Married Love was a huge success, but not without its opponents. It remained banned in America, under the same laws that censored Ida Craddock, until 1931. But Stopes’ work clearly met a need and was successful in changing conversations around sex.

Following the publication of Married Love and the ground gained by the birth control movement, more guides to good sex started to emerge. Theodoor Hendrik van de Velde’s book Het Volkomen Huwelijk was translated in English as Ideal Marriage: Its Physiology and Technique in 1926 and became one of the best-selling guides to sex of all time. It covers everything from basic biology to what genitals are supposed to smell like, birth control, and pleasurable positions.

The availability of self-help books finally meant that the public could access practical information about sex, but none of this was sanctioned or supported by the government. The establishment remained decidedly uncomfortable about that kind of thing for years. In 1959, the British Medical Association tried to issue some advice in a guide on the practicalities of sex to young people called Getting Married, which contained a chapter by Dr Eustace Chesser that questioned whether chastity was an outmoded concept and noted that sex, whether in or outside of marriage, was still a pleasurable act. It caused such an uproar, it eventually had to be withdrawn.
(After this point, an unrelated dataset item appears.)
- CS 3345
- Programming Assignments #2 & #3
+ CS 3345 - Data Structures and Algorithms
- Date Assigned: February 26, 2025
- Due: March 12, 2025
Sadly, the history of sex education in this country has long been one of suppression, censorship, and “thou shalt not”, and although things have certainly changed, a government guide to good sex is not expected any time soon. But it is worth remembering that our sex lives are subject to government issued laws. This has been particularly apparent throughout the Covid-19 pandemic, where hook ups and casual sex have been pretty much off the table for everyone, except for senior politicians and their aides, obviously. If the Government can pass laws to stop us having sex, do they have some responsibility in helping us have better sex? I’m not sure we’re quite ready for government-backed sex guides. I think we’ve all suffered enough.